Tuesday, December 2, 2008

Bob Johnson Planning New TV Network


"Not Intended to Compete With BET or TV One"


Robert L. Johnson became a billionaire when he sold BET.Robert L. Johnson, the founder of Black Entertainment Television, has asked the Federal Communications Commission to approve plans for a new "urban" television network that would cater to a multicultural audience interested in health, lifestyle, education and other issues, a spokeswoman for Johnson told Journal-isms on Tuesday.

Johnson is joined in his application by Ion Media Networks, Inc., which describes itself as "a network television broadcasting company which owns and operates the largest broadcast television station group in the U.S., as measured by the number of television households ION's stations serve."

The new network is "not intended to compete with BET or TV One," Johnson spokeswoman Traci Otey Blunt said. Plans are open and no staff members have been hired, awaiting FCC approval. The network might even produce news programming, she said. The FCC is not expected to act until winter or early spring, after a period of public comment.

The new company is to be called Urban Television LLC. Johnson is seeking permission to share time on stations owned by Ion, which "was born in 2006 out of the ashes of Pax TV, whose guiding genius Bud Paxson spent the previous decade buying up UHF TV stations for use as the linchpin of a family-oriented broadcast network," as Variety reported in September.

Sharing time on the Ion stations is possible with the advent of digital channels, John Lawson, Ion's executive vice president for policy and strategic initiatives, told Journal-isms.

Unlike in previous decades, when "shared time" meant a second radio station might broadcast on the same frequency at night, today the stations simply share different audio channels on the same frequency; so that a second network could broadcast 24 hours a day. The "shared time" concept was originally created to boost minority access to the airwaves, Lawson said.

"Urban, a new entrant in the broadcasting industry, intends to use the newly
licensed, share-time stations to launch a new programming format, including
informational and issue-focused programming that is targeted to serve the needs and interests of African-American viewers and other underserved members of the 42 communities that are the subject of these applications," the request to the FCC says.

Johnson's company would own 51 percent of the new venture and Ion 49 percent.

The plans for the urban channel, first reported on Tuesday by TV Newsday, grew out of talks between Johnson and Brandon Burgess, chairman and CEO of Ion Media Networks, Lawson and Blunt said.

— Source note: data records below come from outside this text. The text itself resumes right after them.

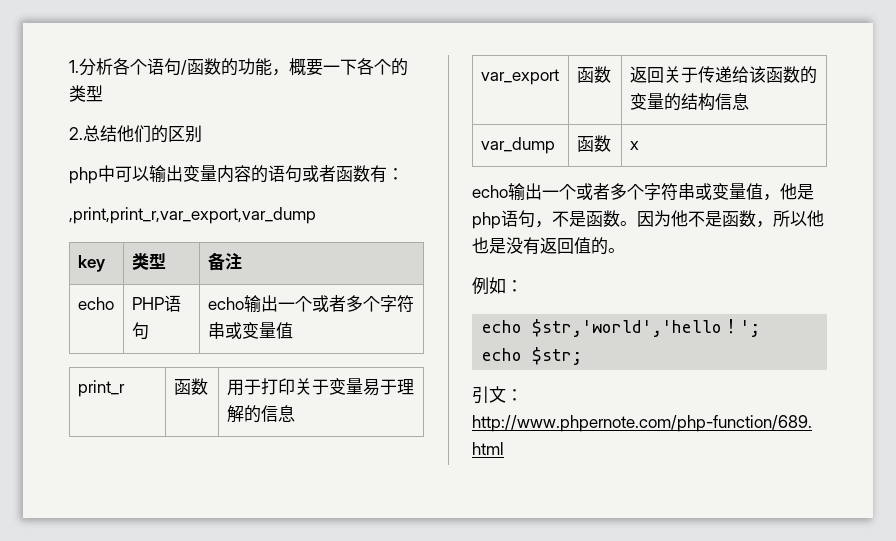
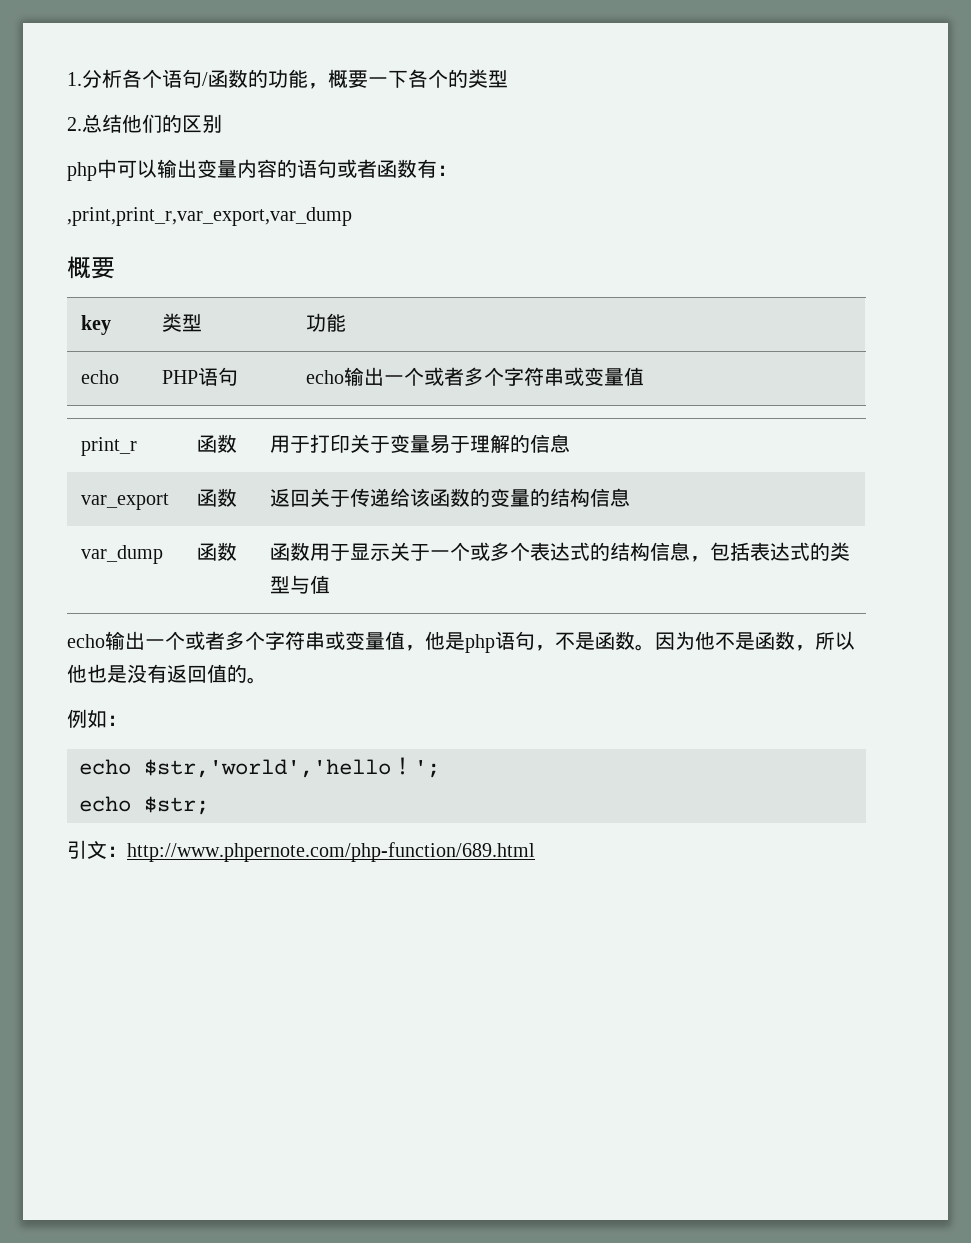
  ,print,print_r,var_export,var_dump
+ 概要
- key | 类型 | 备注
+ key | 类型 | 功能
- var_dump | 函数 | x
+ var_dump | 函数 | 函数用于显示关于一个或多个表达式的结构信息，包括表达式的类型与值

"Burgess, who shows faint traces of a German inflection in his voice from his upbringing and education in Germany, is eager to get back into the competitive game after two years of what he calls 'a transition strategy' at Ion (formerly Pax) of filling the network's schedule with inexpensive older series including 'Mama's Family,' 'Baywatch,' 'Wonder Years' and 'Quantum Leap,'" John Dempsey wrote in his September Variety story.

"Not surprisingly, few people are clamoring for this programming lineup; for the first eight months of the year, only 444,000 viewers, on average, watched Ion TV, which dragged it below the ratings of such cable networks as Animal Planet and Lifetime Movie Network."

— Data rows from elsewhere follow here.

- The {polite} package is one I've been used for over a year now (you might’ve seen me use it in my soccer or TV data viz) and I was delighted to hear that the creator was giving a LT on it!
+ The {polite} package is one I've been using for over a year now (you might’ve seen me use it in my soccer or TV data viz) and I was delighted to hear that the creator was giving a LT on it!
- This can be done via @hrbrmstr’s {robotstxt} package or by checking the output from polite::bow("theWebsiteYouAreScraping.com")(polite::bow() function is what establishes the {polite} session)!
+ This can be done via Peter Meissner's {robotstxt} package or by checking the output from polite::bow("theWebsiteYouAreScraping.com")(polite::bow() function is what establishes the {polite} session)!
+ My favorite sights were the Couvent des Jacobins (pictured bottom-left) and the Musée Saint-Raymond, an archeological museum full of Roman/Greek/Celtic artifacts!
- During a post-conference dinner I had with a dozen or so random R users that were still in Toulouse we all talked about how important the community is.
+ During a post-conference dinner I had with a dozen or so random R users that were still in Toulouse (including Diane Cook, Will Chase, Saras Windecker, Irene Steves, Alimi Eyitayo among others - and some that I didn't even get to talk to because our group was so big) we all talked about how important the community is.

Johnson, who founded and then sold the Black Entertainment Television network to Viacom for $3 billion in 2000, now owns the Charlotte, N.C., National Basketball Association franchise, the Bobcats.

"As Mr. Johnson tries to recast himself as a mainstream business mogul, his calendar has become very crowded, thanks to a high-powered push to start and buy several companies. That spree has produced a sprawling portfolio of properties, including a hedge fund, a private equity firm, a chain of more than 100 high-end hotels, several commercial banks and savings institutions, a film company and several gambling ventures," Ron Stodghill wrote last year in the New York Times.

“My tombstone will read: ‘This is the guy who aired rap videos,’ ” Johnson said in that story. “But you know how I deal with that? I put it where it belongs, which is in the pretty-much-irrelevant category.”